Your job with the data below is to output exactly the lines from the one holding "[74,386,166,407] [91,434,549,448] [91,458,596,472]" down to the one holding "(1000, 234) none", both included, and no others.

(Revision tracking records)

◆ ◆ ◆ ◆

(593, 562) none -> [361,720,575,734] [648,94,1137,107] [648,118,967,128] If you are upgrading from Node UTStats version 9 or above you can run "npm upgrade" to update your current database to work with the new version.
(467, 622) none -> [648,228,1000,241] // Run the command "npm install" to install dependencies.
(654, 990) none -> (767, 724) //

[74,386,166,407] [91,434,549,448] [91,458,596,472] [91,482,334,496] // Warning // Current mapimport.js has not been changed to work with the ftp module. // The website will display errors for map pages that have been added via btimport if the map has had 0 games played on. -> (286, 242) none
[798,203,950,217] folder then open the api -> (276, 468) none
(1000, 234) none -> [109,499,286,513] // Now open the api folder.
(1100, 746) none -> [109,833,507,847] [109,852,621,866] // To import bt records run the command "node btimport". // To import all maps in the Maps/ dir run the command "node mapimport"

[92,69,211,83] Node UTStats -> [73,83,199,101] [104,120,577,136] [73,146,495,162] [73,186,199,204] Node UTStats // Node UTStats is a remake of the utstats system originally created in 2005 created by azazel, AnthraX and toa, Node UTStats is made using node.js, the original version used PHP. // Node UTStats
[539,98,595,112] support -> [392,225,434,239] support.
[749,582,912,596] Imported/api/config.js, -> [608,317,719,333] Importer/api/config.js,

◆ ◆ ◆ ◆

EXPECTED ANSWER:
[74,386,166,407] [91,434,549,448] [91,458,596,472] [91,482,334,496] // Warning // Current mapimport.js has not been changed to work with the ftp module. // The website will display errors for map pages that have been added via btimport if the map has had 0 games played on. -> (286, 242) none
[798,203,950,217] folder then open the api -> (276, 468) none
(1000, 234) none -> [109,499,286,513] // Now open the api folder.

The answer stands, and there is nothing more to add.